🤖 AI Summary
This work addresses the limited domain expertise and multimodal comprehension of large language models in additive manufacturing by proposing a low-cost, efficient domain adaptation strategy. Building upon the Gemma-3 instruction-tuning architecture, the approach leverages a domain-specific dataset comprising approximately 50 million tokens from open-access additive manufacturing publications, integrating domain-adaptive pretraining, vision-instruction tuning, and multimodal fusion techniques to develop the first multimodal large language model tailored for additive manufacturing. The study also introduces Additive-Manufacturing-Benchmark, the first dedicated evaluation benchmark for this domain.
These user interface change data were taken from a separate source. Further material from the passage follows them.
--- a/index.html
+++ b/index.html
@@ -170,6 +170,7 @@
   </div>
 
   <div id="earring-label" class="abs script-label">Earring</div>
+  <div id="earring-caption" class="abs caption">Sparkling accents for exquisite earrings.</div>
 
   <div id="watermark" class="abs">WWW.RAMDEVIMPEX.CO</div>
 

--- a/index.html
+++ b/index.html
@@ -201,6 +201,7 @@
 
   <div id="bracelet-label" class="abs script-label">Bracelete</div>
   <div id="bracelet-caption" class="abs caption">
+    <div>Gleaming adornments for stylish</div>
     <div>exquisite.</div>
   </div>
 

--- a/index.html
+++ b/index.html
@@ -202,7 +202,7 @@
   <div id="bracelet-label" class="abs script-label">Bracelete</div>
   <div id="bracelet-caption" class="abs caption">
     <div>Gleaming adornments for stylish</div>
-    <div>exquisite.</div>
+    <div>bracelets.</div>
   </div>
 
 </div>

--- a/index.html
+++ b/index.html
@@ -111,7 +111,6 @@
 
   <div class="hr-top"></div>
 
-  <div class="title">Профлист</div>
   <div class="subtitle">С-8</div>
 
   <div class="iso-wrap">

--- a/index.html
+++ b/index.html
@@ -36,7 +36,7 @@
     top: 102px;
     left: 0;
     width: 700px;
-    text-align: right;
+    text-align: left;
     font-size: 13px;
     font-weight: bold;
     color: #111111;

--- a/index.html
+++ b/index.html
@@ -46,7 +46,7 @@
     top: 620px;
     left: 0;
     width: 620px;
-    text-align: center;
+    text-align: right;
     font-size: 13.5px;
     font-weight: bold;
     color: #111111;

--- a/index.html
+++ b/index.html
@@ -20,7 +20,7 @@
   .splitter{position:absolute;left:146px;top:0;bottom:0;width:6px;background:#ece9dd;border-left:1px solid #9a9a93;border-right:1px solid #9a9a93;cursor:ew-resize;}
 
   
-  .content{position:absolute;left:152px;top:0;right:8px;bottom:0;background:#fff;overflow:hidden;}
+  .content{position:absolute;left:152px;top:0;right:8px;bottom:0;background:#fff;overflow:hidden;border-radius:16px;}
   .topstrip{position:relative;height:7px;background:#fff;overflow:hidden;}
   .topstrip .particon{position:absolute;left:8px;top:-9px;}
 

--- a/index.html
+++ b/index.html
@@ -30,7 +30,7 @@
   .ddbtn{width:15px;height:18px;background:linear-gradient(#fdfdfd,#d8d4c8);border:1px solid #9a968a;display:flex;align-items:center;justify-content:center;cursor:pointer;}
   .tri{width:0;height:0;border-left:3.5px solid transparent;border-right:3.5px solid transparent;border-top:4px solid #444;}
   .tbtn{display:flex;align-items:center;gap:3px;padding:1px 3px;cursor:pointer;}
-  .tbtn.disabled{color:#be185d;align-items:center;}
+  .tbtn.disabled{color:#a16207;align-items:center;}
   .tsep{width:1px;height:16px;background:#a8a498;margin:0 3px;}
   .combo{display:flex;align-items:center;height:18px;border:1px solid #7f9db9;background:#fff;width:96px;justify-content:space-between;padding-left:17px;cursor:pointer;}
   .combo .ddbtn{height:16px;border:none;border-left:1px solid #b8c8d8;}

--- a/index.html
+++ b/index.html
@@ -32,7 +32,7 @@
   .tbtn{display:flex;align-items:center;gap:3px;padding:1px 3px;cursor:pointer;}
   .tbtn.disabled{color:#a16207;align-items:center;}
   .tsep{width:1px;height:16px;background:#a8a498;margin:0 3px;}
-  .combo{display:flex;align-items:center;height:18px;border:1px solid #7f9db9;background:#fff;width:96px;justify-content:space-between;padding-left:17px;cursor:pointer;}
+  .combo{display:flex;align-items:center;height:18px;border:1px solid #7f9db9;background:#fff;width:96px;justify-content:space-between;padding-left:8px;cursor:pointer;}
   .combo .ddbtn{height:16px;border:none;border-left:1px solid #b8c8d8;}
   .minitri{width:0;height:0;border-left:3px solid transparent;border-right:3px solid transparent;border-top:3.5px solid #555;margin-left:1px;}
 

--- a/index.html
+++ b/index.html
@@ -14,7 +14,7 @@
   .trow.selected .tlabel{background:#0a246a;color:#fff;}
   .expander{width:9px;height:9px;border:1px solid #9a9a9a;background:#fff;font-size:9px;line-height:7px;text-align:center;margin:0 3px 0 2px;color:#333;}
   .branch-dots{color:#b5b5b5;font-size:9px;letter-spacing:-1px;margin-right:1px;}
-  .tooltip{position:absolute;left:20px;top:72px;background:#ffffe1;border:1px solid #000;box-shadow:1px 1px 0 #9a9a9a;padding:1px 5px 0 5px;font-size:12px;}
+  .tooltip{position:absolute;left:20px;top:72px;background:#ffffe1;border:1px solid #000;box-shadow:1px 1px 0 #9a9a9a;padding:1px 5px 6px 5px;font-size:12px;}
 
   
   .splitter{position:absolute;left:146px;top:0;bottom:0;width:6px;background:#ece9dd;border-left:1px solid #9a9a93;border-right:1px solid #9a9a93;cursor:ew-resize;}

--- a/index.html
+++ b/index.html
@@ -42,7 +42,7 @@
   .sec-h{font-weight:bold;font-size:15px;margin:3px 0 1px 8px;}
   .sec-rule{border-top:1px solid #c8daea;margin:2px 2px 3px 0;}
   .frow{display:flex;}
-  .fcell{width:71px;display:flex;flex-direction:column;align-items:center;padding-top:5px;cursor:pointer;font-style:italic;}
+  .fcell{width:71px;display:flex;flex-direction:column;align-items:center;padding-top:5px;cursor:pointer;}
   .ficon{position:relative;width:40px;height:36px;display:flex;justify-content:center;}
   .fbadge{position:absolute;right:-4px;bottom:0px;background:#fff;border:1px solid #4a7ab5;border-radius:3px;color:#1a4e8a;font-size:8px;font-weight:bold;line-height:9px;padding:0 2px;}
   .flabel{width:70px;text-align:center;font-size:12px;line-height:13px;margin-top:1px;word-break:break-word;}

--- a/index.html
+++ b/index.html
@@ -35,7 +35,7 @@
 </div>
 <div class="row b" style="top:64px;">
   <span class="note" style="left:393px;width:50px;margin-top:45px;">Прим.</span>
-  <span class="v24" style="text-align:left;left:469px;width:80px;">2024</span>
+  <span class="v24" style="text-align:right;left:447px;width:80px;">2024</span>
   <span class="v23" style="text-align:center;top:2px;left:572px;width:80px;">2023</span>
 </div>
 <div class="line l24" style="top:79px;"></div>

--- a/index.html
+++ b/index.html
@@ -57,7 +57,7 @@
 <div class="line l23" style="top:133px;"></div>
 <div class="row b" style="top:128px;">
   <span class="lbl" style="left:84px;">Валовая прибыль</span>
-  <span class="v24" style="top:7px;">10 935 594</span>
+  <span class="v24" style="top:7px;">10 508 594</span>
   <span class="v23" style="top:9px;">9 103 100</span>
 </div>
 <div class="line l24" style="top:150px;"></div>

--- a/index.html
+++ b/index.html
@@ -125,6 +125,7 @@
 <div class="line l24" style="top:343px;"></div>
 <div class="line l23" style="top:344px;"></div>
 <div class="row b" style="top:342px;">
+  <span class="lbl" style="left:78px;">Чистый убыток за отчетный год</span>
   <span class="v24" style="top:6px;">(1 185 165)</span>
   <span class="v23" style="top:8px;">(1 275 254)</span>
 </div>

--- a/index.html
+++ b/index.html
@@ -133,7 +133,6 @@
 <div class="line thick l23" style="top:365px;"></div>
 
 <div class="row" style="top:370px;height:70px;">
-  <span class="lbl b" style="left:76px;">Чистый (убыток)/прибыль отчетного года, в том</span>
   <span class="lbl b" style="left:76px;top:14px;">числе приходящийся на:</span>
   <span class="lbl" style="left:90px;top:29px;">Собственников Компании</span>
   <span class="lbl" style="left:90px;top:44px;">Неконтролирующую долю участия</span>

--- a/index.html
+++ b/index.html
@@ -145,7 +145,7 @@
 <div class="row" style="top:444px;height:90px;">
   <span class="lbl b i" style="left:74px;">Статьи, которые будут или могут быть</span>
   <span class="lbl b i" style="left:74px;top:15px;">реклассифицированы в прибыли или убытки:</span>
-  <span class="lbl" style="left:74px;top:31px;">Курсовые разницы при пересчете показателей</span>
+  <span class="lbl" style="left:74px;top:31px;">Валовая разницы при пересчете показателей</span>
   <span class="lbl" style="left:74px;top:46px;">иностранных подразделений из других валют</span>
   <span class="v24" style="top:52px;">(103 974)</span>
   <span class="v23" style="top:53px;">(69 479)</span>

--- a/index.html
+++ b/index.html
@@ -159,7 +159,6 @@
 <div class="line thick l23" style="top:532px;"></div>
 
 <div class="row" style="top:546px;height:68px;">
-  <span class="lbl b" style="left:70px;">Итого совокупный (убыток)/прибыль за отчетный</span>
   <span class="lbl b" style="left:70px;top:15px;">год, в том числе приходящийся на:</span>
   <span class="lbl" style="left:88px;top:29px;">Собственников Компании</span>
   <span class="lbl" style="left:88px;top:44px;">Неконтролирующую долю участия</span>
Experimental results demonstrate that the proposed model achieves over 90% accuracy on general additive manufacturing knowledge tasks and exhibits strong performance across both linguistic and visual modalities.
📝 Abstract
This work presents AdditiveLLM2 a multi-modal, domain adapted large language model built upon the instruction tuned variant of the Gemma 3 model using a relatively small dataset of around 50 million tokens. The dataset (AdditiveLLM2-OA) consists of open-access additive manufacturing journal articles with data extracted for the domain adaptive pretraining and visual instruction tuning processes. Various stages of the developed model are evaluated with the Additive-Manufacturing-Benchmark which consists of additive manufacturing domain specific tasks compiled published resources. AdditiveLLM2 exhibits proficiency in both language and vision based tasks, achieving accuracies upwards of 90% in general additive manufacturing knowledge. This domain adaptive pretraining and instruction tuning strategy outline an accessible specialization method for large language models to a domain such as additive manufacturing.